States such as Colorado, and other similar places, are working to conserve as much open space as possible because the research shows nature conservation is good for the economy. Another benefit Colorado has seen to this decision is in attracting major tech companies and other businesses keen to ensure a high quality of life for employees. One of the benefits they often seek for staff is access to nature, to improve health and well-being. When we diminish the experience, we discourage visitors, both from Alberta but from further abroad too. “Optimizing” our parks? More like auctioning.  

Finally, the provincial government committed to protecting 17 per cent of the province for nature conservation. The decision to defund and close parks diverges from that commitment. It’s also out of step with a federal government that just committed to 25 per cent of all lands protected across the country by 2025. More importantly, biodiversity is in decline in Alberta — and globally. To conserve Alberta’s wildlands and wildlife heritage, the government should be creating more parks and increasing protection for future generations of people and wildlife, not reducing them. 

When we diminish the experience, we discourage visitors, both from Alberta but from further abroad too.

In 2009, Alberta’s Plan for Parks was released after being developed via a collaborative process, including consultations with Indigenous peoples, park visitors, MLAs, government staff, environmental non-profits and others. The plan encouraged visitors to discover, value, protect and enjoy the natural world, preserve shared culture and build a legacy for current and future generations. The resulting plan changed the way Alberta’s parks are managed. How sad it would come to an end so quickly after its 10-year anniversary.  

Parks are central to Alberta’s past, present and future. The removal of such designations sets a dangerous precedent for future changes to other protected landscapes in the province. For-profit park management ignores the environmental value that many of these areas provide towards a healthy, functioning landscape.
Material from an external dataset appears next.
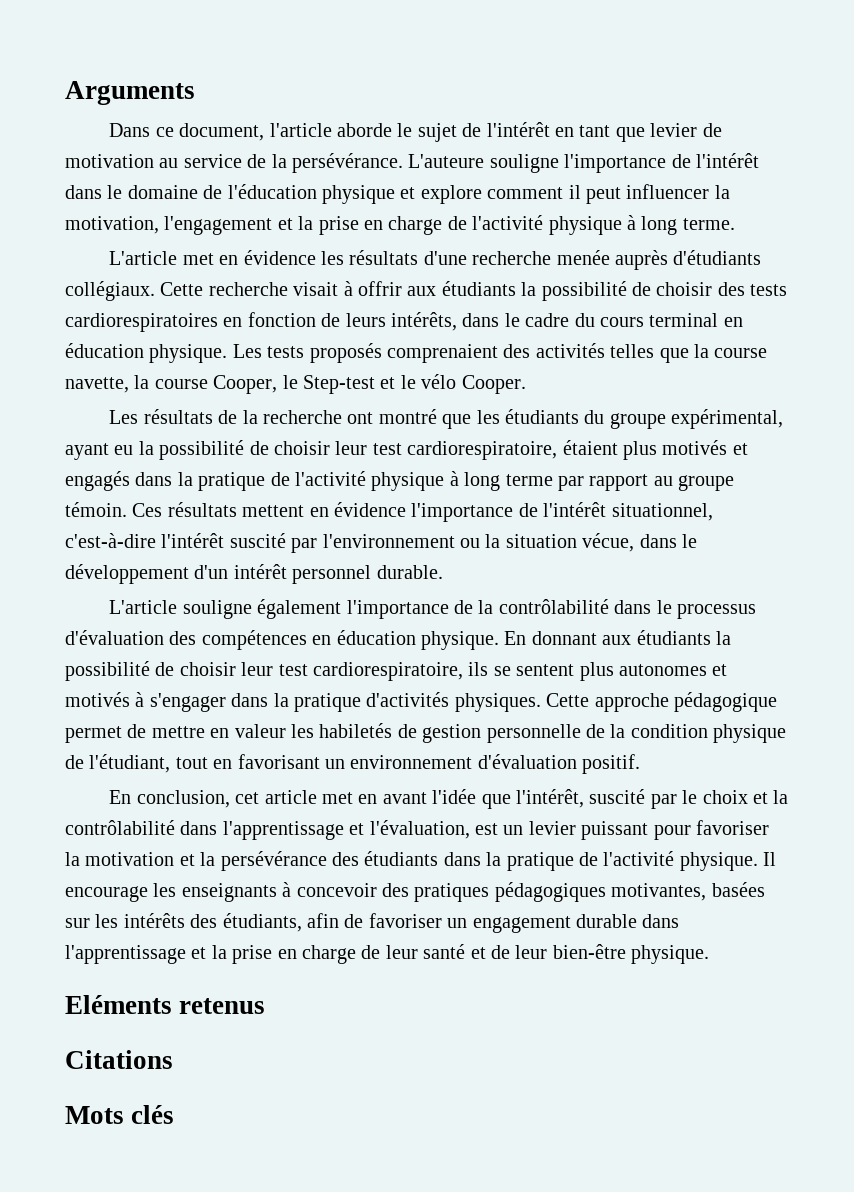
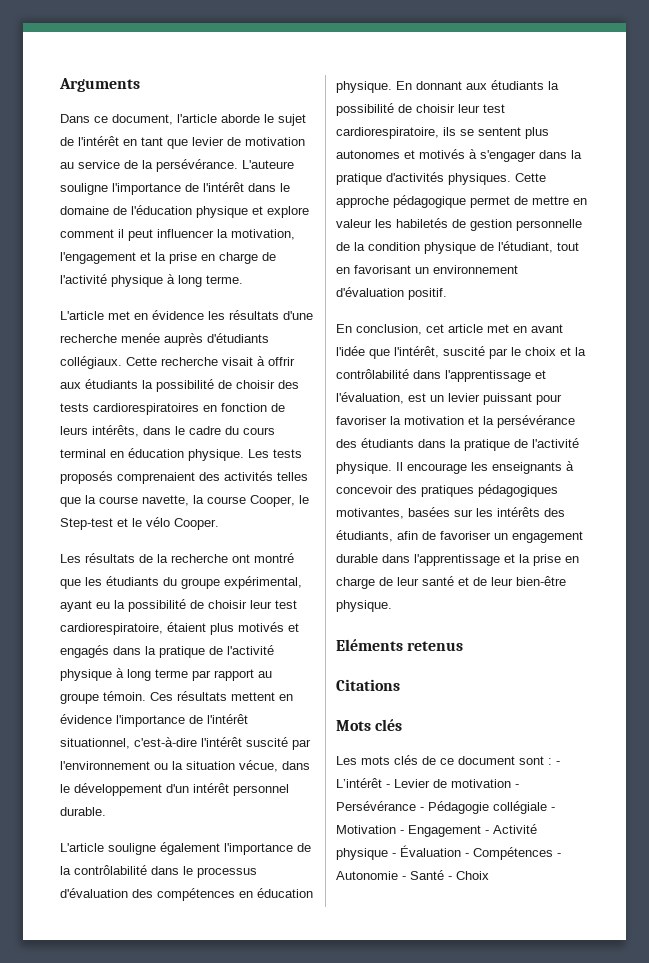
+ Les mots clés de ce document sont : - L’intérêt - Levier de motivation - Persévérance - Pédagogie collégiale - Motivation - Engagement - Activité physique - Évaluation - Compétences - Autonomie - Santé - Choix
Large, intact lands are not only great for sightseeing and recreation but are necessary for guarding against the impacts of climate change.

Large, intact lands are not only great for sightseeing and recreation but are necessary for guarding against the impacts of climate change. What a shame to limit people who want to enjoy one of our greatest shared resources, and Alberta’s greatest asset — its incredible wild places. This decision short-changes all Albertans. These cuts need to be cut short. 

Jodi Hilty is president and chief scientist of the Canmore-based Yellowstone to Yukon Conservation Initiative.